Table of Contents
- Executive Summary
- Data Warehouse Sector Brief
- Decision Criteria Analysis
- Analyst’s Outlook
- Methodology
- About Andrew Brust
- About GigaOm
- Copyright
1. Executive Summary
Data warehouses store and process data to provide meaningful business insight. They are foundational to many organizations’ data management strategies. In contrast to transactional or operational databases (optimized to handle large volumes of record-by-record transactions), data warehouses are specifically optimized for analysis of historical, or aggregate, data.
Data warehouses consolidate information from all of an organization’s internal and external data sources and store it in a central repository. Specific design choices allow them to facilitate fast analytics over large volumes of data, including a dimensional model, or star schema, massively parallel processing, columnar storage, vector processing, single instruction multiple data (SIMD) operations, and data compression. Data often must meet strict quality requirements to be loaded into the data warehouse; thus, in addition to helping organizations centralize, organize, and derive meaningful insight from their data, data warehouses also play an indirect role in ensuring data quality.
Data warehouses form the cornerstone of many organizations’ data stacks, and are important to all personas and levels of the business. Data engineers cleanse, structure, organize, and model the data. Database administrators monitor and maintain the data warehouse on the back end. Business users, business analysts, and data analysts access the cleansed and organized data in the warehouse through client applications, such as business intelligence (BI) applications, to extract meaningful insights about the business. This insight is presented in reports, visualizations, and/or dashboards, answering executive and C-suite questions and forming the basis for strategic decisions of the business.
Business Imperative
To remain competitive, regardless of industry, an organization’s management and C-suite need to make smart, timely, and informed decisions about the operations and strategic direction of the business. However, relational databases, optimized to store the record-by-record data generated from individual business transactions, are typically not also designed to perform analysis on large volumes of that data. Organizations can’t afford to let data sit when potentially critical and competitive information can be extracted from it. But they also can’t afford to struggle with the poor performance, unacceptable response times, and the incomplete view that can result if operational systems are forced to perform analytical functions they were never designed to handle.
Data warehouses are platforms purpose-built to solve this problem. Since their development in the late 1980s, they’ve existed to enable the data analysis that forms the foundational support for business decisions. Data warehouses assemble a historical, curated, comprehensive collection of the organization’s data into a database that’s specifically architected to perform analytics over that data.
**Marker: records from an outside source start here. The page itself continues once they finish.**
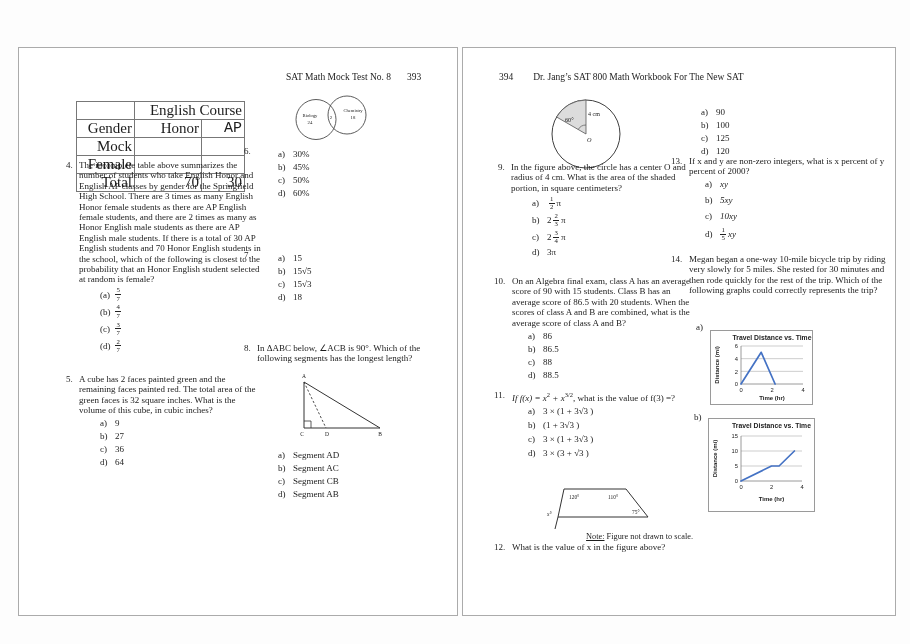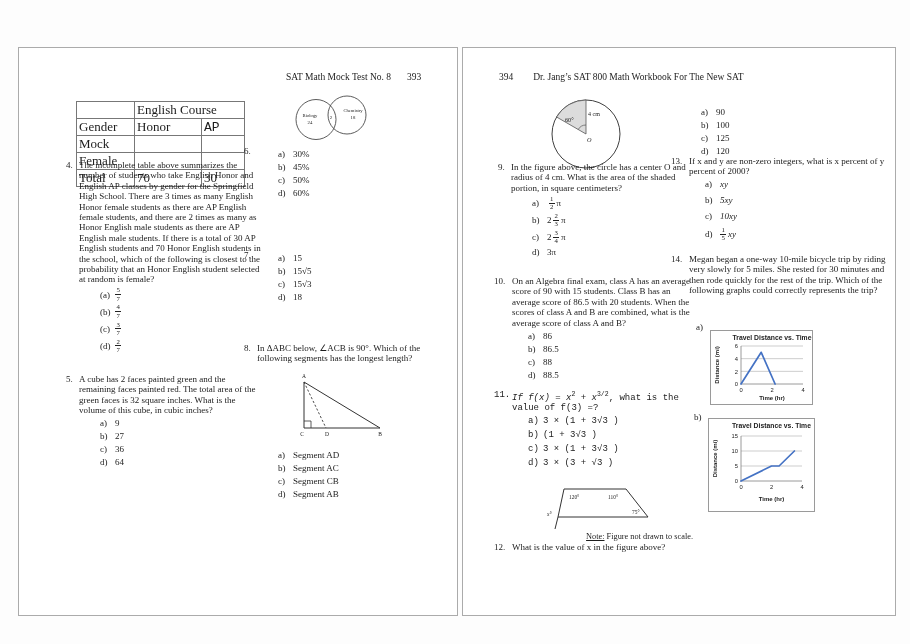--- a/index.html
+++ b/index.html
@@ -23,7 +23,7 @@
   .frac .fd{display:block;padding-top:0.5px;}
   .mx{display:flex;align-items:center;gap:1.5px;}
   .it{font-style:italic;}
-  table.tbl{position:absolute;border-collapse:collapse;font-size:13px;text-align:left;}
+  table.tbl{position:absolute;border-collapse:collapse;font-size:15px;text-align:right;}
   .tbl td{border:0.9px solid #777;height:10.2px;padding:0 2px;}
   svg.fig{position:absolute;overflow:visible;}
   .figtext{font-family:"Liberation Serif",serif;fill:#222;}

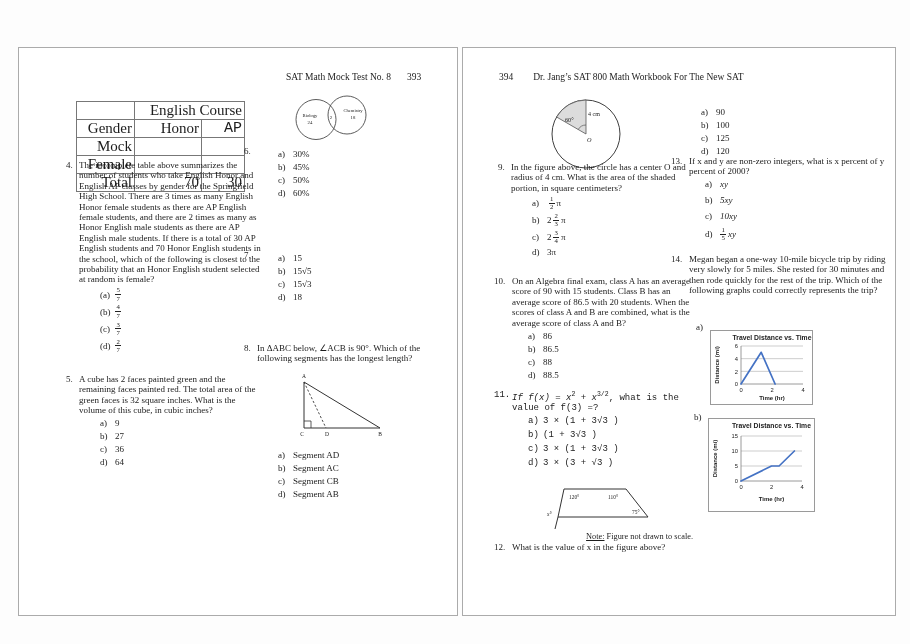--- a/index.html
+++ b/index.html
@@ -300,7 +300,7 @@
     </div>
   </div>
 
-  <div class="q q2" style="left:31px;top:342px;width:206px;font-family:Liberation Mono, monospace;">
+  <div class="q q2" style="left:31px;top:342px;width:206px;">
     <span class="qnum">11.</span>
     <div class="qtext"><span class="it">If f(x) = x</span><sup>2</sup><span class="it"> + x</span><sup>3/2</sup><span>, what is the value of f(3) =?</span></div>
     <div class="opts">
The insight thus derived reveals an organization’s current and past performance, uncovers patterns that can lead to predictions about potential future performance, and overall informs both the day-to-day operations and the long-term roadmap of the business.
Sector Adoption Score
To help executives and decision-makers assess the potential impact and value of deploying a data warehouse solution, this GigaOm Key Criteria report provides a structured assessment of the sector across five factors: benefit, maturity, urgency, impact, and effort. By scoring each factor based on how strongly it compels or deters adoption of a data warehouse solution, we provide an overall Sector Adoption Score (Figure 1) of 4.4 out of 5, with 5 indicating the strongest possible recommendation to adopt. This indicates that a data warehouse solution is a credible candidate for deployment and worthy of thoughtful consideration.
The factors contributing to the Sector Adoption Score for data warehouses are explained in more detail in the Sector Brief section that follows.
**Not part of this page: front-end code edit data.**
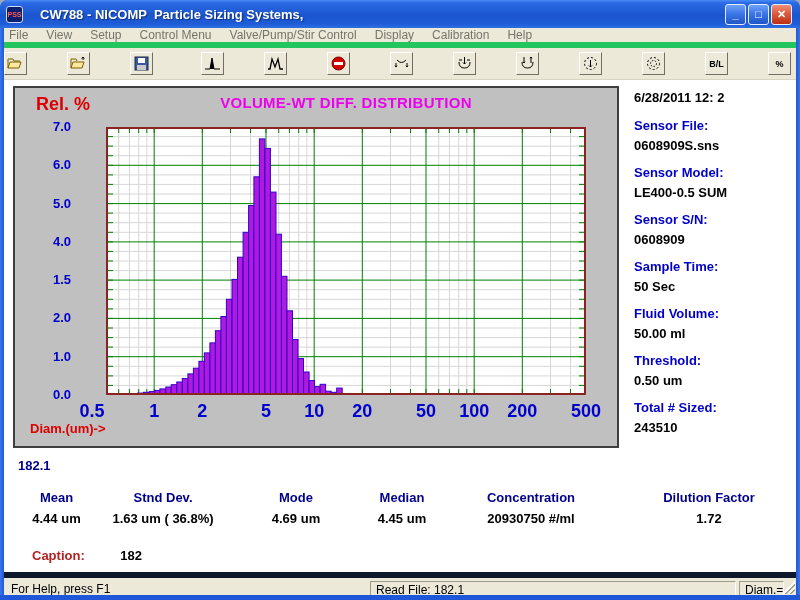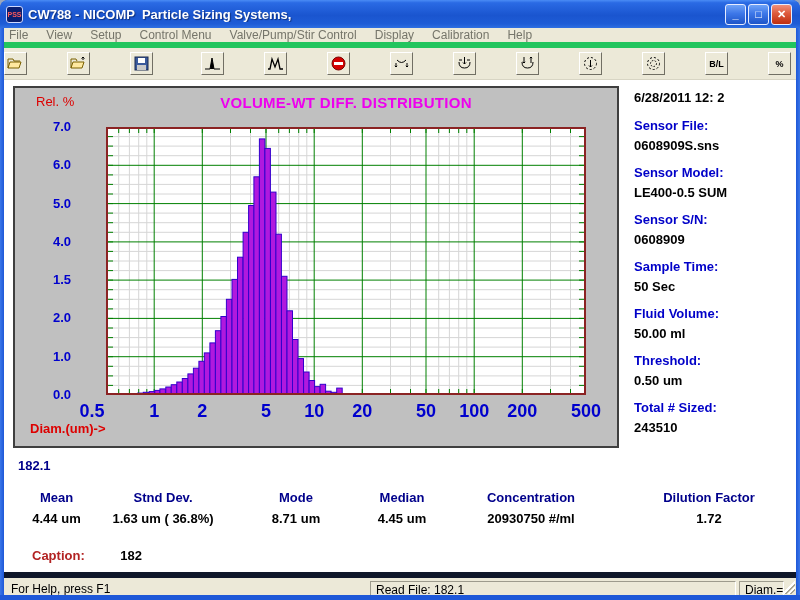--- a/index.html
+++ b/index.html
@@ -22,7 +22,7 @@
   }
   .title-text{
     color:#fff;font-size:13px;font-weight:bold;white-space:pre;
-    text-shadow:1px 1px 1px #10307c;flex:1 1 auto;overflow:hidden;
+    text-shadow:1px 1px 1px #10307c;flex:1 1 auto;overflow:hidden;margin-left:12px;
   }
   .winbtns{display:flex;gap:2px;margin-right:2px;}
   .winbtn{

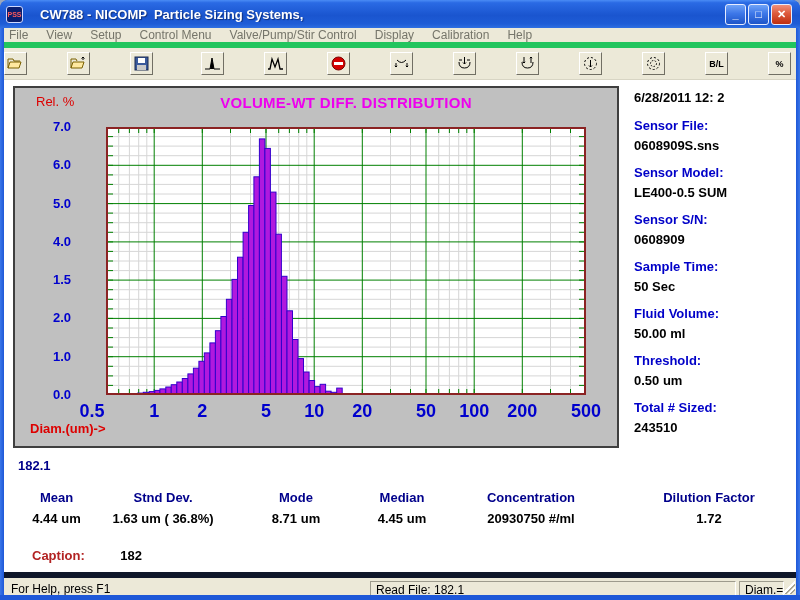--- a/index.html
+++ b/index.html
@@ -65,7 +65,7 @@
     position:absolute;left:9px;top:6px;width:606px;height:362px;
     background:#C0C0C0;border:2px solid #3F3F3F;
   }
-  .rel-label{position:absolute;left:21px;top:6px;color:var(--c-red,#DD0000);font-size:13px;font-weight:normal;}
+  .rel-label{position:absolute;left:21px;top:6px;color:var(--c-red,#DD0000);font-size:18px;font-weight:bold;}
   .chart-title{position:absolute;left:91px;top:6px;width:480px;text-align:center;color:var(--c-magenta,#EE00EE);font-size:15px;font-weight:bold;letter-spacing:.3px;}
   .plot-wrap{position:absolute;left:91px;top:39px;width:480px;height:268px;}
   .ylab{position:absolute;width:46px;text-align:right;color:var(--c-blue,#0000CD);font-size:13px;font-weight:bold;}

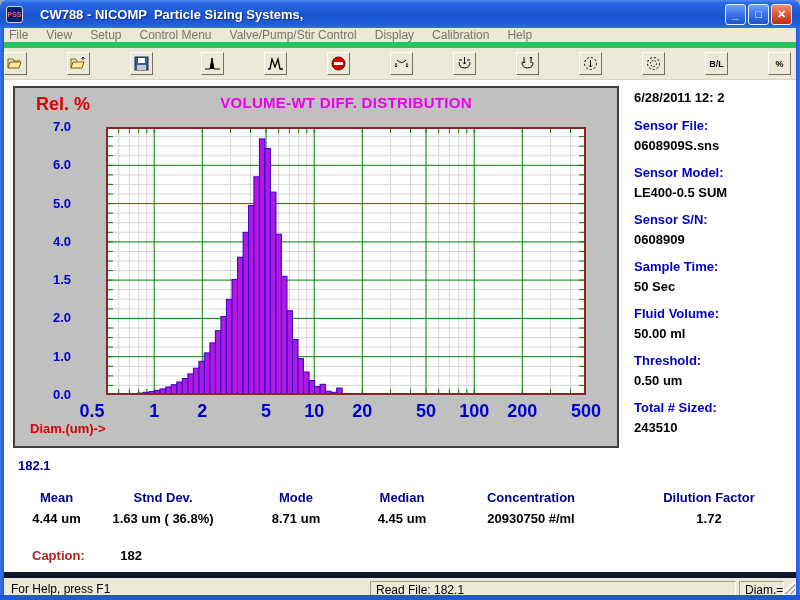--- a/index.html
+++ b/index.html
@@ -543,7 +543,7 @@
         </div>
         <div class="stat-col" style="left: 247px; width: 90px;">
           <div class="stat-label">Mode</div>
-          <div class="stat-value">8.71 um</div>
+          <div class="stat-value">4.69 um</div>
         </div>
         <div class="stat-col" style="left: 353px; width: 90px;">
           <div class="stat-label">Median</div>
Figure 1. Sector Adoption Score for Data Warehouses
This is the fifth year that GigaOm has reported on the data warehouse space in the context of our Key Criteria and Radar reports. This report builds on our previous analysis and considers how the market has evolved over the last year.
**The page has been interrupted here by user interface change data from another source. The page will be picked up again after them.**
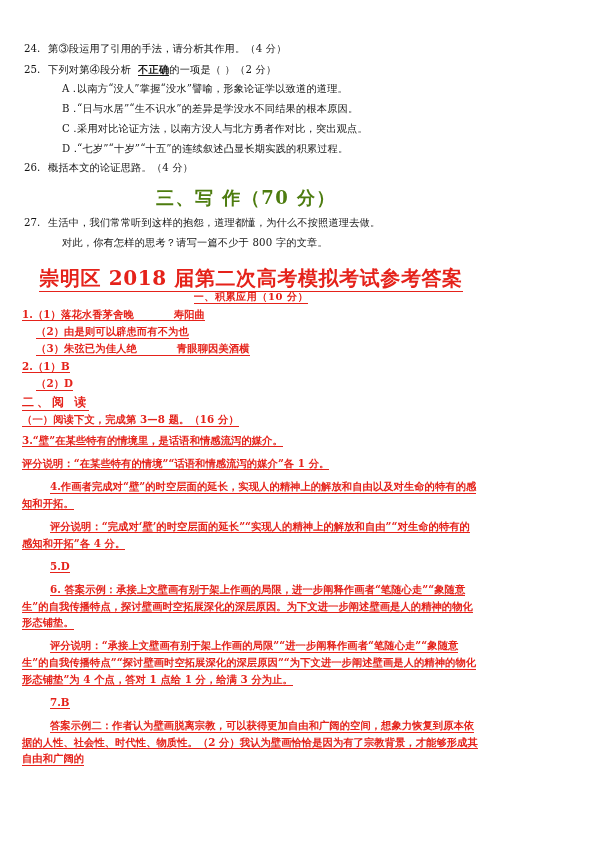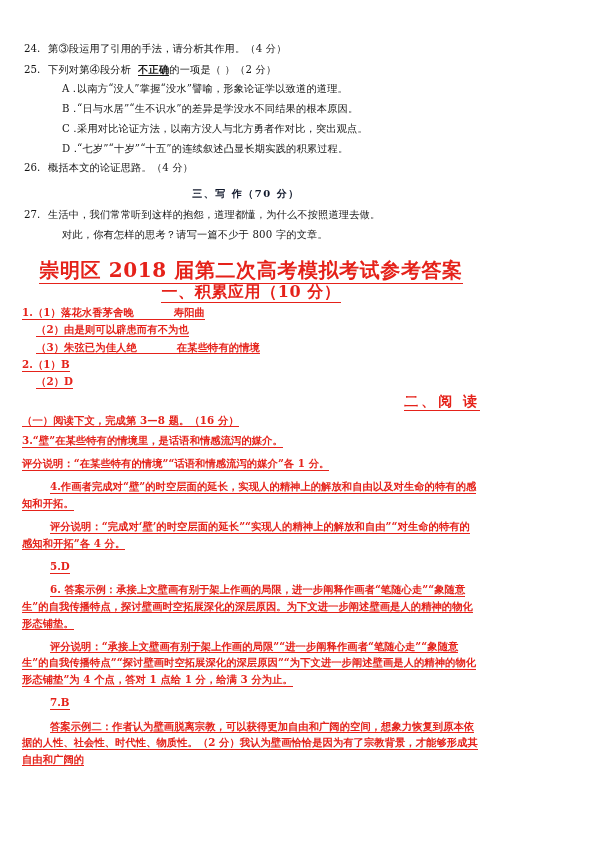--- a/index.html
+++ b/index.html
@@ -67,11 +67,11 @@
   }
   .sec-head-black {
     text-align: center;
-    font-size: 10px;
+    font-size: 18px;
     font-weight: bold;
     letter-spacing: 1.5px;
     margin: 16px 0 11px 0;
-    color: #0f172a;
+    color: #4d7c0f;
   }
   .cont-row {
     padding-left: 38px;

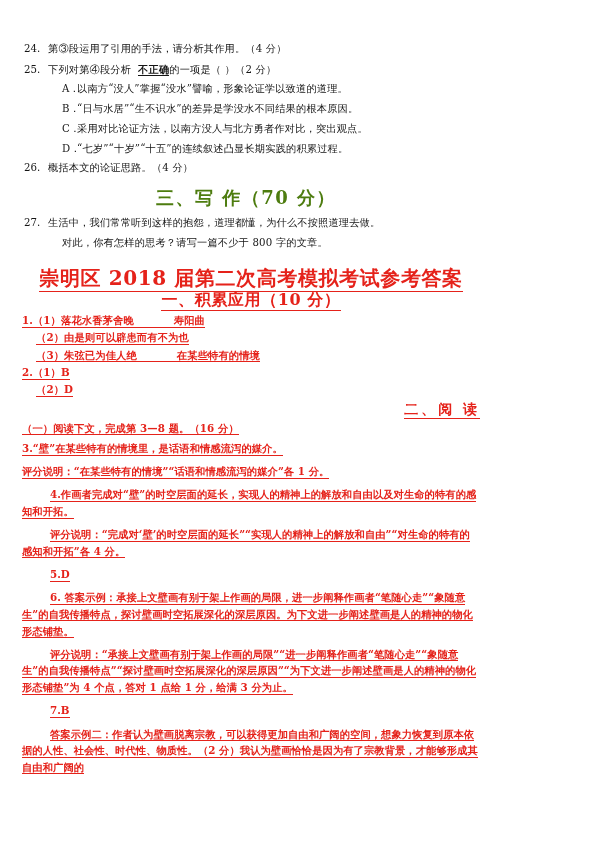--- a/index.html
+++ b/index.html
@@ -103,7 +103,7 @@
   }
   .red-sub {
     text-align: center;
-    font-size: 16px;
+    font-size: 10px;
     font-weight: bold;
     letter-spacing: 0.6px;
     margin-bottom: 6px;

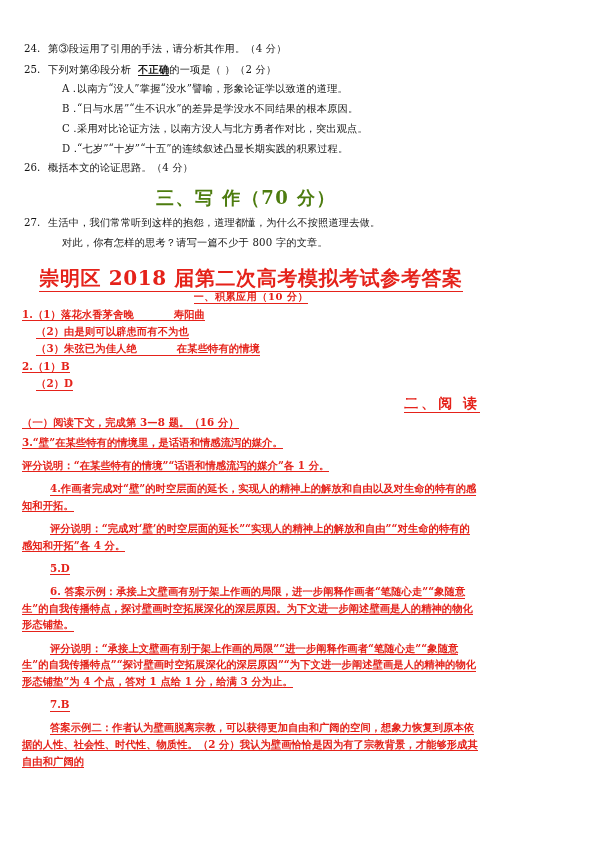--- a/index.html
+++ b/index.html
@@ -204,7 +204,7 @@
 
     <div class="ul-line indent1"><span class="u"><span>（2）</span><span>由是则可以辟患而有不为也</span></span></div>
 
-    <div class="ul-line indent1"><span class="u"><span>（3）</span><span>朱弦已为佳人绝</span><span class="gap-wide"></span><span>在某些特有的情境</span></span></div>
+    <div class="ul-line indent1"><span class="u"><span>（3）</span><span>朱弦已为佳人绝</span><span class="gap-wide"></span><span>青眼聊因美酒横</span></span></div>
 
     <div class="ul-line"><span class="u">2.（1）B</span></div>
 

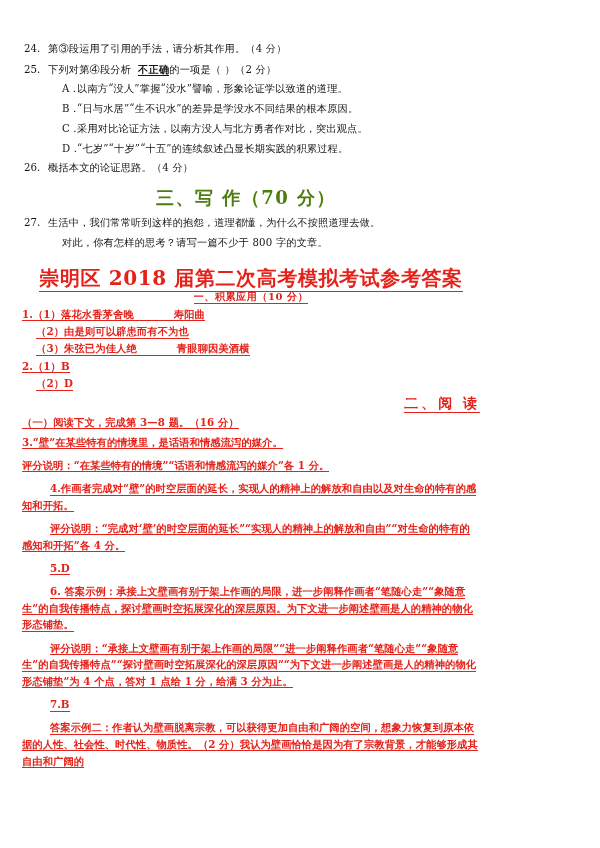--- a/index.html
+++ b/index.html
@@ -109,8 +109,8 @@
     margin-bottom: 6px;
   }
   .red-sub2 {
-    text-align: right;
-    font-size: 14px;
+    text-align: left;
+    font-size: 12px;
     font-weight: bold;
     letter-spacing: 3px;
     margin: 7px 0 6px 0;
This GigaOm Key Criteria report highlights the capabilities (table stakes, key features, and emerging features) and nonfunctional requirements (business criteria) for selecting an effective data warehouse solution. The companion GigaOm Radar report identifies vendors and products that excel in those decision criteria. Together, these reports provide an overview of the market, identify leading data warehouse offerings, and help decision-makers evaluate these solutions so they can make a more informed investment decision.
GIGAOM KEY CRITERIA AND RADAR REPORTS
The GigaOm Key Criteria report provides a detailed decision framework for IT and executive leadership assessing enterprise technologies. Each report defines relevant functional and nonfunctional aspects of solutions in a sector. The Key Criteria report informs the GigaOm Radar report, which provides a forward-looking assessment of vendor solutions in the sector.